Negli ultimi due mesi, più di 500 donne e bambini sono state violentati da gruppi armati nel nord Kivu, regione ricchissima di oro e coltan. “Anche se la responsabilità principale di proteggere i civili spetta chiaramente allo Stato, noi anche abbiamo fallito. Le nostre azioni non sono state adeguate, il che ha avuto come risultato un’aggressione brutale alle popolazioni della zona”, ha detto Khare.
Il segretario generale dell’Onu, Ban Ki-Moon aveva inviato Khare nella Repubblica Democratica del Congo dopo che, alla fine di agosto, erano arrivate le prime notizie sugli attacchi. Secondo il suo racconto, l’offensiva contro decine di villaggi nelle province del Nord e Sud Kivu sono state più gravi di quel che si credeva e il numero delle vittime di stupri potrebbe anche superare le 500. L’attacco più brutale è avvenuto tra il 30 luglio e il 2 agosto in 13 villaggi situati tra le località di Bunyampuri, Kibua e Mpofi dove almeno 242 persone, tra cui 28 minori, sono stati violentati “in maniera sistematica” dai guerriglieri congolesi Mai-mai e dalle Forze Democratiche per la Liberazione del Ruanda (Fdlr).

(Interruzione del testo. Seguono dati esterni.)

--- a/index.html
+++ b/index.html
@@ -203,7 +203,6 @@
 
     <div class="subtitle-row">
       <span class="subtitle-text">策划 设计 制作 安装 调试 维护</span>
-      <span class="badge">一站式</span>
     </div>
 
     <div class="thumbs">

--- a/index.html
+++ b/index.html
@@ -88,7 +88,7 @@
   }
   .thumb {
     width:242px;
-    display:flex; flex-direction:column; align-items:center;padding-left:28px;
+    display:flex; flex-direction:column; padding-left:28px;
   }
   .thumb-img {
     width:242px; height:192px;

I primi sono milizie congolesi che nell’ultimo conflitto contro i ribelli di Nkunda (2008) avevano appoggiato i governativi, difendendo spesso la popolazione. I secondi sono milizie rwandesi che da anni imperversano nel Paese. La verità è che in Congo, come quasi ovunque in Africa, chiunque abbia un kalashnikov in mano fa il bello e il cattivo tempo. I villaggi sono presi come supermarket dove rifornirsi di cibo e donne a piacimento. Spesso sotto il naso dei caschi blu , incapaci di intervenire tempestivamente e impedire massacri e saccheggi. Anche nei numerosi campi sfollati del Paese.
Khare ha spiegato che la base nella zona della missione di stabilizzazione Onu (Monusco) era stata avvisata della presenza di gruppi armati, ma non era al corrente dell’ampiezza delle violenze; e quando il 5 agosto, i caschi blu ricevettero le prime 45 denunce di stupri, i ribelli “erano già spariti nelle foreste”.

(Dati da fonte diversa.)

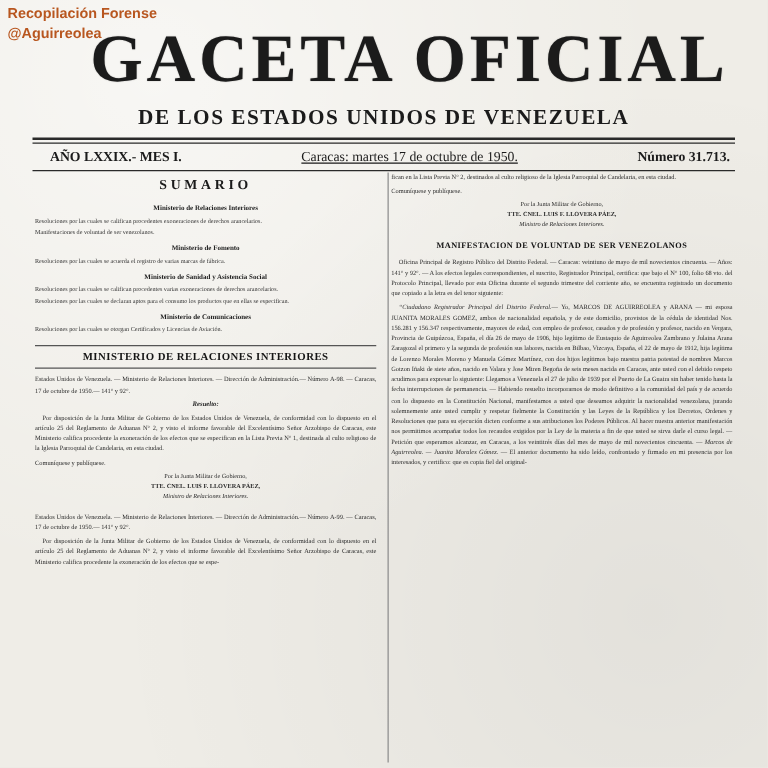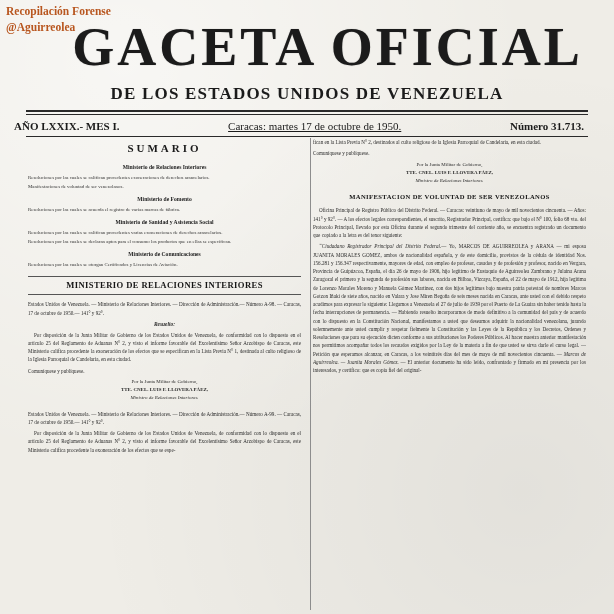--- a/index.html
+++ b/index.html
@@ -34,7 +34,7 @@
     position:absolute;
     left:6px;top:4px;
     z-index:6;
-    font-family:Liberation Serif, serif;
+    font-family:Liberation Sans, sans-serif;
     font-size:11.5px;
     font-weight:700;
     color:#b8561f;

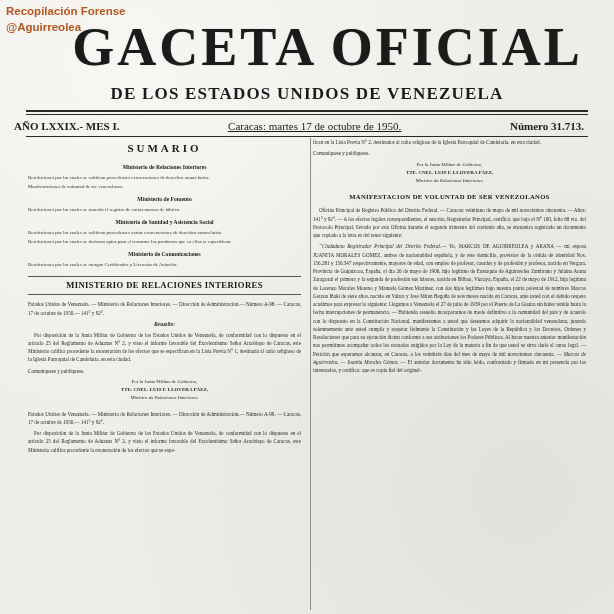--- a/index.html
+++ b/index.html
@@ -72,7 +72,7 @@
   .rule.thin{height:1px;margin-top:2px;}
   .issueline{
     display:flex;justify-content:space-between;
-    margin:5px 30px 0 14px;
+    margin:5px 30px 0 40px;
     font-size:11px;
     font-weight:700;
     color:#1b1b1b;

Secondo l’Onu il Kivu ha poche vie di comunicazione, spesso non c’è copertura di cellulari e l’orografia rende difficili le comunicazioni via radio. Non solo: a causa dell’enorme ampiezza della regione, la densità di presenza della Monusco è di un soldato per chilometro quadrato. Khare ha raccontato di aver saputo di almeno 74 stupri in un villaggio chiamato Miki, nel Sud Kivu: tra le vittime anche 21 bambini, tutte ragazzine tra i 7 e i 15 anni, e sei uomini. In un altro villaggio, ha ancora aggiunto, tutte le donne sono state sistematicamente violentate.
La presenza di numerosissimi gruppi armati in Congo è preoccupante. Si tratterebbe, ma sono stime, di almeno 10-12 gruppi diversi, composti da alcune a parecchie centinaia di uomini. Dall’Fdlr all’Lra (Lord Resistance Army) fino ai Mai mai o ai fuoriusciti rwandesi responsabili del genocidio del ‘94, in Kivu e nelle sue foreste trovano rifugio migliaia di guerriglieri, che oramai sono sempre più solo banditi sanguinari. E la comunità internazionale sta a guardare.